Bei einer Gastfamilie steht der direkte Kontakt zur Bevölkerung und die Teilnahme am Familienalltag im Vordergrund. Tumulka rät allerdings dazu, möglichst vor Beginn der Reise schon Kontakt mit der vorgeschlagenen Gastfamilie aufzunehmen, um sich einen Eindruck zu verschaffen. Der Aufenthalt in einer Familie ist an den Besuch einer staatlichen Schule gekoppelt. Es ist die kostengünstigere Variante: Für ein Jahr muss man mit einem Betrag zwischen 8000 und 15.000 Euro rechnen. Der Aufenthalt in einer Boarding School mit allen Freizeitangeboten kostet mindestens 30.000 Euro pro Jahr.

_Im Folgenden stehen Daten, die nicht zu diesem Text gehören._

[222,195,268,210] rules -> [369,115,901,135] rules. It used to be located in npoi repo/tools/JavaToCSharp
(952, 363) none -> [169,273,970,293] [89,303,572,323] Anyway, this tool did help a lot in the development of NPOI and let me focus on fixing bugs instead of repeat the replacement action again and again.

Um herauszufinden, ob ein Auslandsaufenthalt für ein Kind das Richtige ist, eignet sich eine Sprachreise in den Ferien gut. Sogenannte Sommercamps gibt es schon für Kinder von zehn Jahren an. So kann die Trennung von den Eltern geübt werden. „Bislang haben wir noch nie die Erfahrung gemacht, dass ein Schüler wegen Heimweh den Aufenthalt in einer Boarding School abgebrochen hat“, sagt Tumulka. Hin und wieder komme es vor, dass ein Kind die Gastfamilie wechsele.

Übrigens: Wenn ein Hamburger Schüler länger als ein halbes Jahr im Ausland zur Schule geht, wird das Schulverhältnis hier unterbrochen und die Dauer der Unterbrechung nicht auf die Dauer des Schulbesuchs angerechnet. Das heißt: Der Schüler setzt seinen Schulbesuch nach der Rückkehr auf der Stufe fort, in der er Hamburg verlassen hat. Auf Antrag kann er oder sie aber auch in die nächsthöhere Klasse aufrücken und dann mit seinen „alten“ Mitschülern zusammenbleiben.